Forte augmentation des crédits à la consommation en souffrance en Belgique malgré la baisse du nombre d’emprunteurs


Principaux renseignements

  • Le nombre de défauts de paiement sur les crédits à la consommation en Belgique connaît sa plus forte hausse depuis 2021.
  • Le coût de la vie et les dépenses liées au numérique plongent davantage de citoyens dans une situation de fragilité financière.
  • De nouvelles réglementations européennes soumettront bientôt les services de type « Buy now, pay later » à une surveillance stricte.

Des données récentes de la Banque nationale, auxquelles De Tijd a pu avoir accès, font état d’une augmentation préoccupante de l’instabilité financière chez les Belges.

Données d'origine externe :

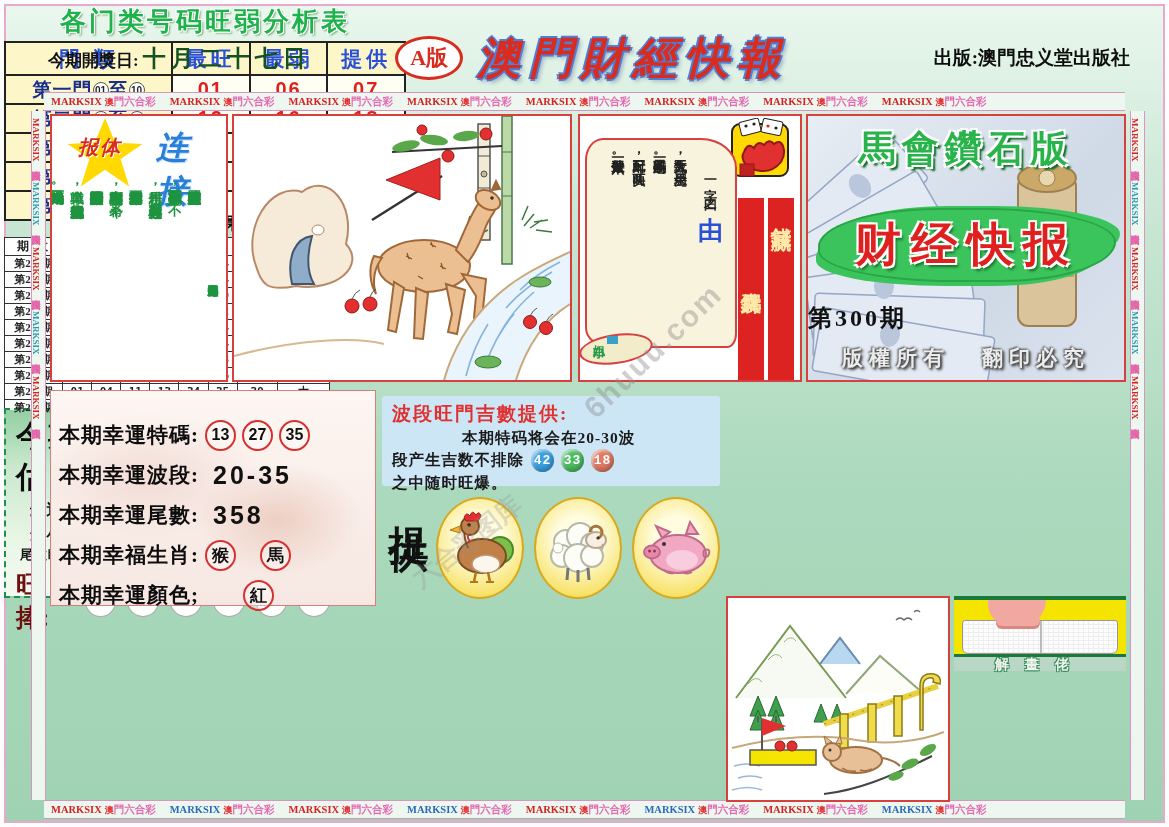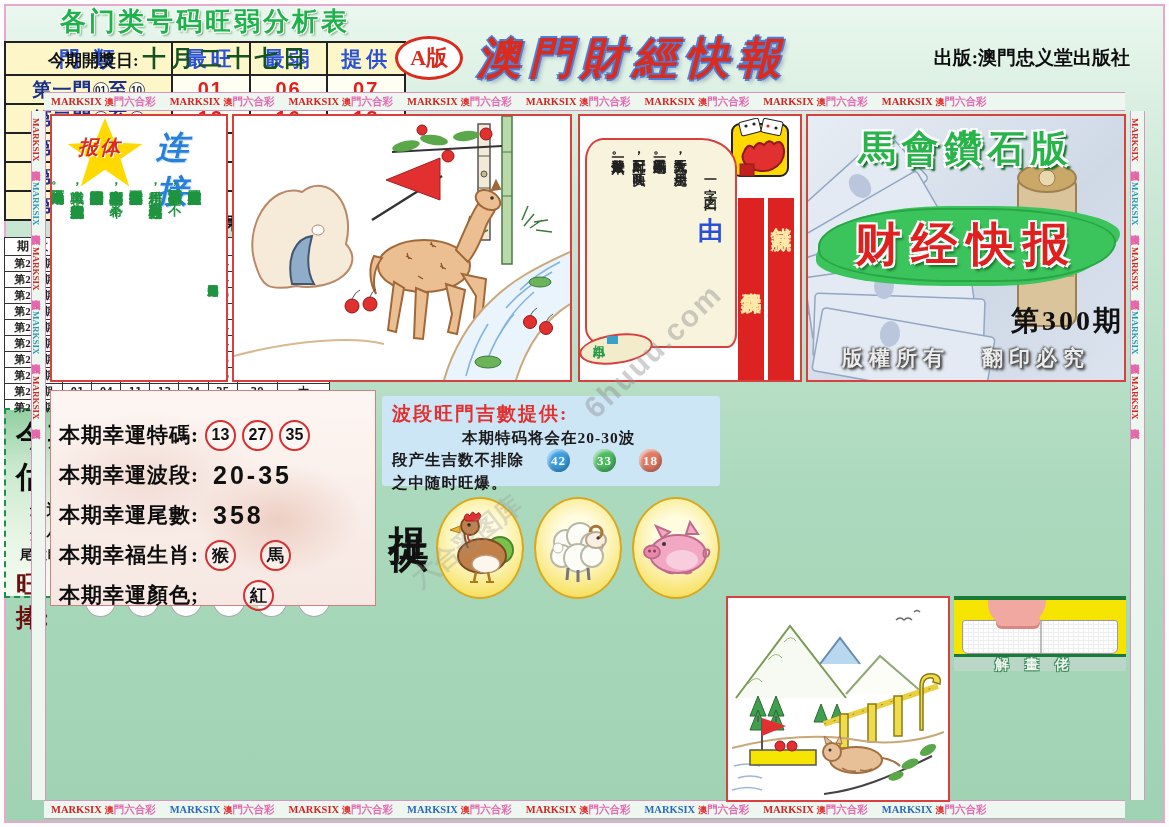"第300期" .dm-issue { font-size: 28px -> 24px; text-align: right -> left }
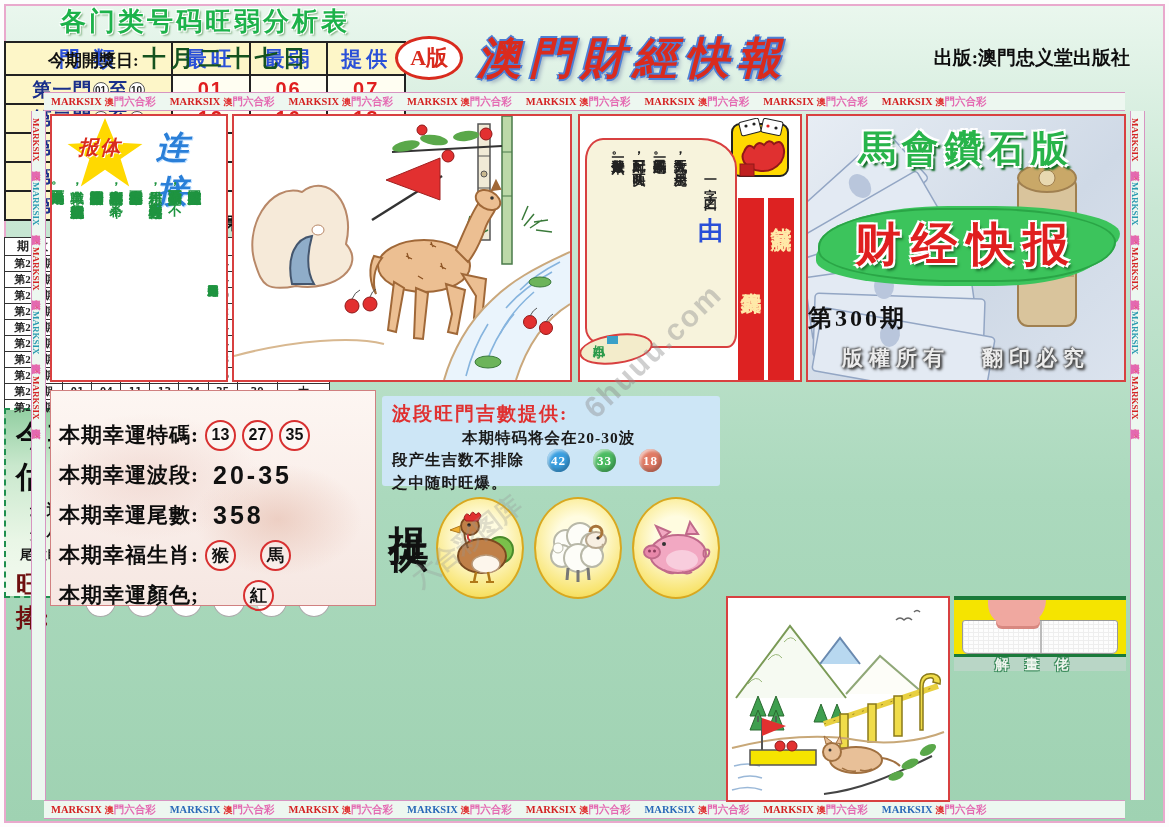"段产生吉数不排除" .wv-l2 { align-items: flex-start -> flex-end; font-family: none -> Liberation Mono, monospace; gap: 23px -> 7px }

Environ 242 744 Belges ont actuellement des difficultés à rembourser leurs crédits à la consommation. L’encours total des crédits à la consommation en souffrance s’élève désormais à près de 1,6 milliard d’euros. Le nombre de nouveaux crédits en souffrance enregistrés a augmenté de 16 pour cent en 2025 pour atteindre environ 110 000, soit la plus forte hausse annuelle depuis 2021.

Hausse des impayés dans un contexte de baisse du volume des prêts

Il est frappant de constater que le nombre total de personnes ayant contracté un crédit à la consommation a au contraire diminué depuis 2021 pour s’établir à 4,9 millions. Cela indique que, bien que moins de personnes contractent un crédit, celles qui le font sont plus souvent confrontées à de graves difficultés de remboursement.

Bien que cette situation puisse s’expliquer en partie par le durcissement des exigences d’enregistrement imposées aux établissements financiers depuis 2024, d’autres données confirment également l’aggravation de la crise. On observe ainsi une nette augmentation du nombre d’accords de remboursement pour les impôts, des saisies-arrêts et des procédures de recouvrement judiciaire. Par ailleurs, le nombre de premières mises en demeure est supérieur de 50 pour cent à celui de 2021.

Dépenses essentielles et consommation numérique

Les conseillers financiers constatent que les populations vulnérables ont de plus en plus recours au crédit pour couvrir leurs dépenses de base, telles que le loyer, les factures d’énergie et l’éducation.

Cette vulnérabilité est accentuée par l’émergence de détaillants en ligne ultra-bon marché tels que Shein et Temu. Les experts soulignent que la publicité numérique agressive, les faibles barrières à l’achat, les budgets serrés et les frais d’abonnement cachés – notamment dans le secteur des jeux vidéo – accélèrent la spirale de l’endettement.

Buy now, pay later

L’ampleur réelle du problème de l’endettement est probablement sous-estimée, car les services « buy now, pay later » (BNPL), tels que Klarna, ne sont actuellement pas pris en compte dans les statistiques de la Banque nationale.

Comme ces plateformes renoncent souvent à facturer des intérêts en cas de paiement dans les délais, elles échappent à la réglementation classique en matière de crédit. Cela a créé une situation à risque, en particulier pour les jeunes. Une nouvelle directive européenne qui entrera en vigueur cet automne soumettra toutefois les prestataires BNPL à la même réglementation que les prêteurs traditionnels, les obligeant ainsi à vérifier la solvabilité de leurs clients et à proposer des conditions transparentes.